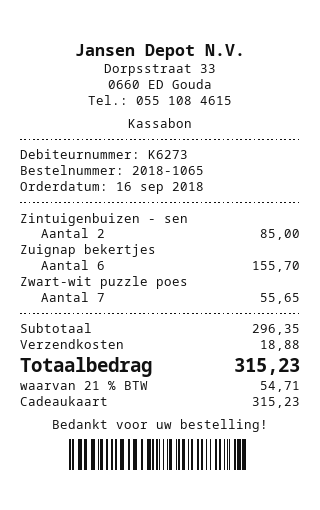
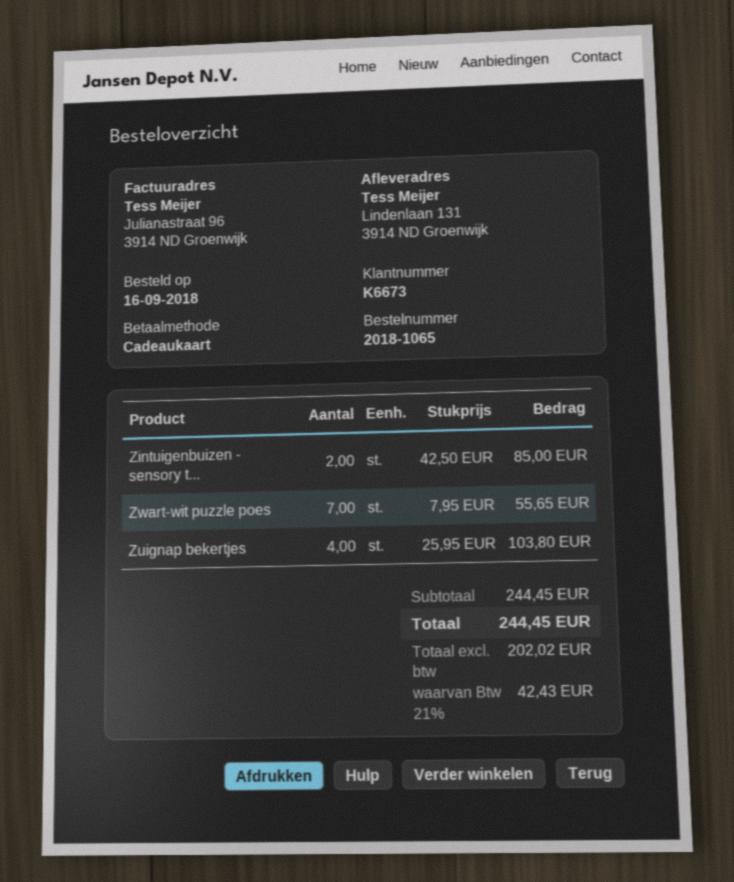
customer number: K6273 -> K6673
Zuignap bekertjes: 6 for 155.70 -> 4 for 103.80
subtotal: 296.35 -> 244.45
shipping: 18.88 -> none
tax: 21% = 54.71 -> 21% = 42.43
total: 315.23 -> 244.45

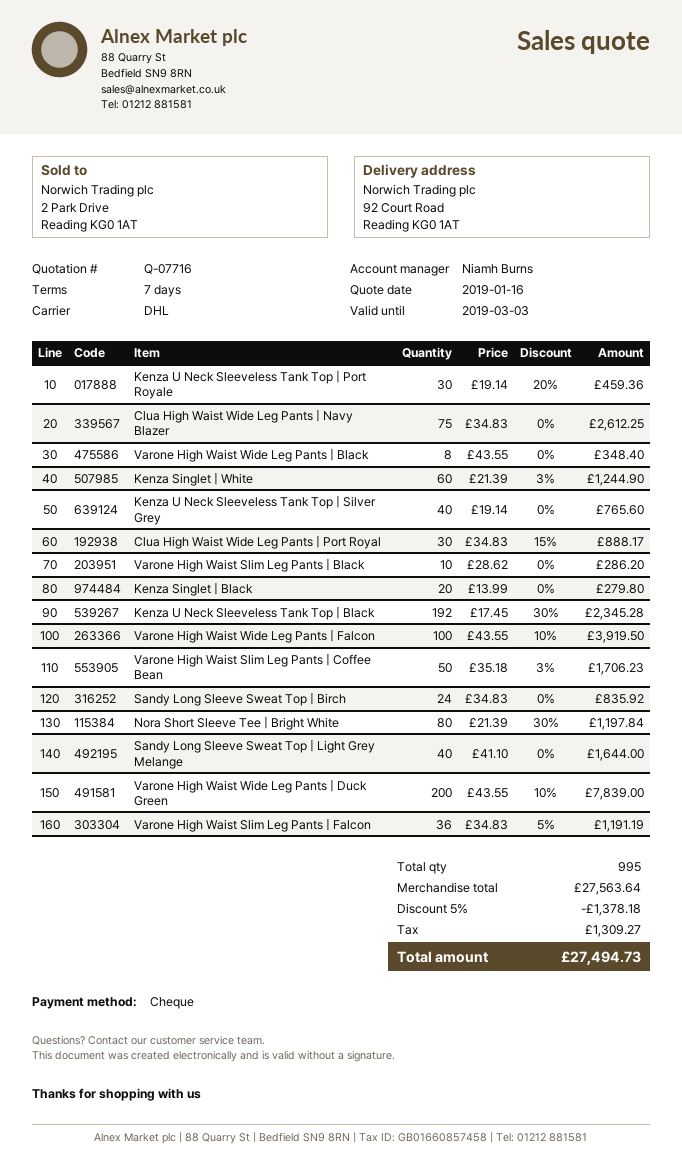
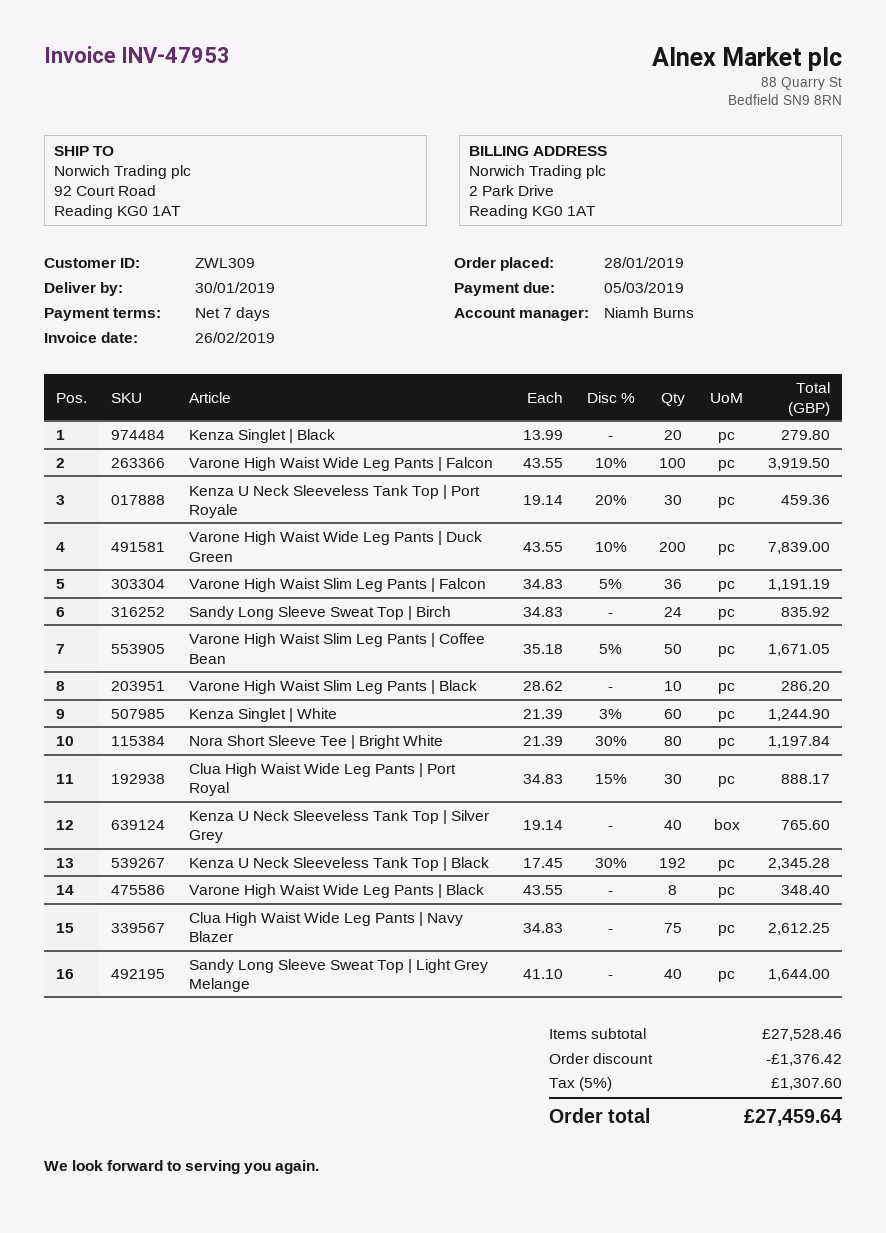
Varone High Waist Slim Leg Pants | Coffee Bean: 50 x 35.18 - 3% = 1706.23 -> 50 x 35.18 - 5% = 1671.05
subtotal: 27563.64 -> 27528.46
discount: 1378.18 -> 1376.42
tax: 1309.27 -> 1307.60
total: 27494.73 -> 27459.64

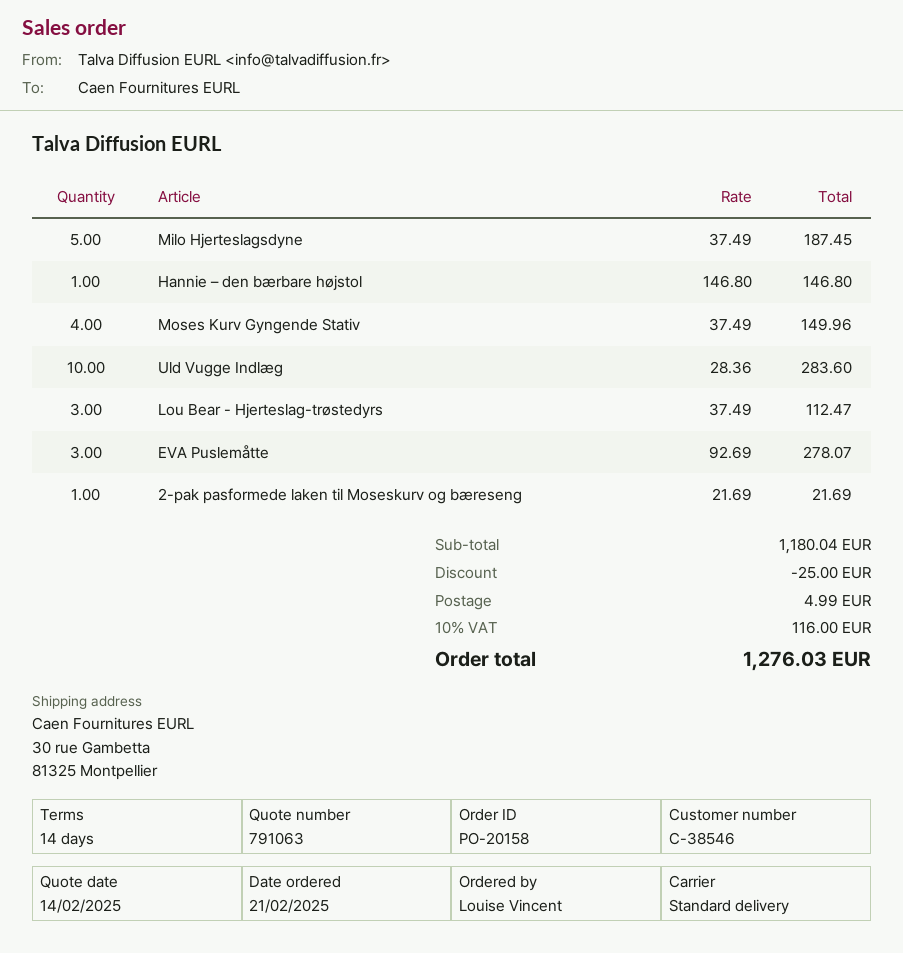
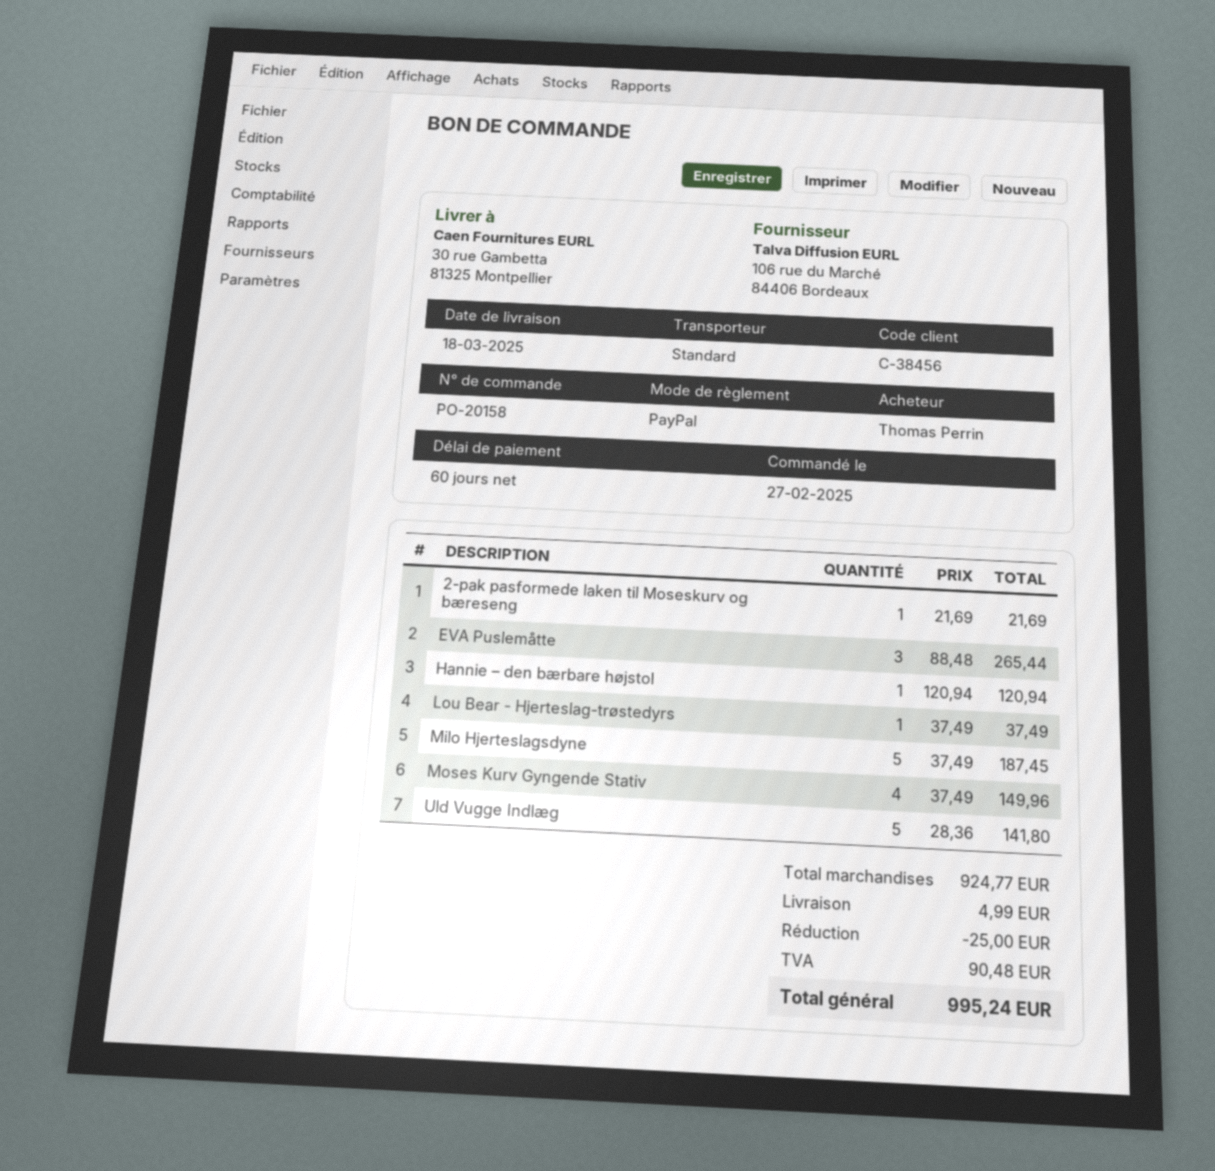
order date: 2025-02-21 -> 2025-02-27
payment terms: 14 days -> 60 days
customer number: C-38546 -> C-38456
ordered by: Louise Vincent -> Thomas Perrin
Hannie – den bærbare højstol: 1 x 146.80 = 146.80 -> 1 x 120.94 = 120.94
Uld Vugge Indlæg: 10 x 28.36 = 283.60 -> 5 x 28.36 = 141.80
Lou Bear - Hjerteslag-trøstedyrs: 3 x 37.49 = 112.47 -> 1 x 37.49 = 37.49
EVA Puslemåtte: 3 x 92.69 = 278.07 -> 3 x 88.48 = 265.44
subtotal: 1180.04 -> 924.77
tax: 116.00 -> 90.48
total: 1276.03 -> 995.24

——————

What this task involves => Quote word for word only the lines above from the one containing "Varone High Waist" through the one containing "Uld Vugge Indlæg: 10". Pictures stay out of your copy.

Solved exercise =>
Varone High Waist Slim Leg Pants | Coffee Bean: 50 x 35.18 - 3% = 1706.23 -> 50 x 35.18 - 5% = 1671.05
subtotal: 27563.64 -> 27528.46
discount: 1378.18 -> 1376.42
tax: 1309.27 -> 1307.60
total: 27494.73 -> 27459.64

order date: 2025-02-21 -> 2025-02-27
payment terms: 14 days -> 60 days
customer number: C-38546 -> C-38456
ordered by: Louise Vincent -> Thomas Perrin
Hannie – den bærbare højstol: 1 x 146.80 = 146.80 -> 1 x 120.94 = 120.94
Uld Vugge Indlæg: 10 x 28.36 = 283.60 -> 5 x 28.36 = 141.80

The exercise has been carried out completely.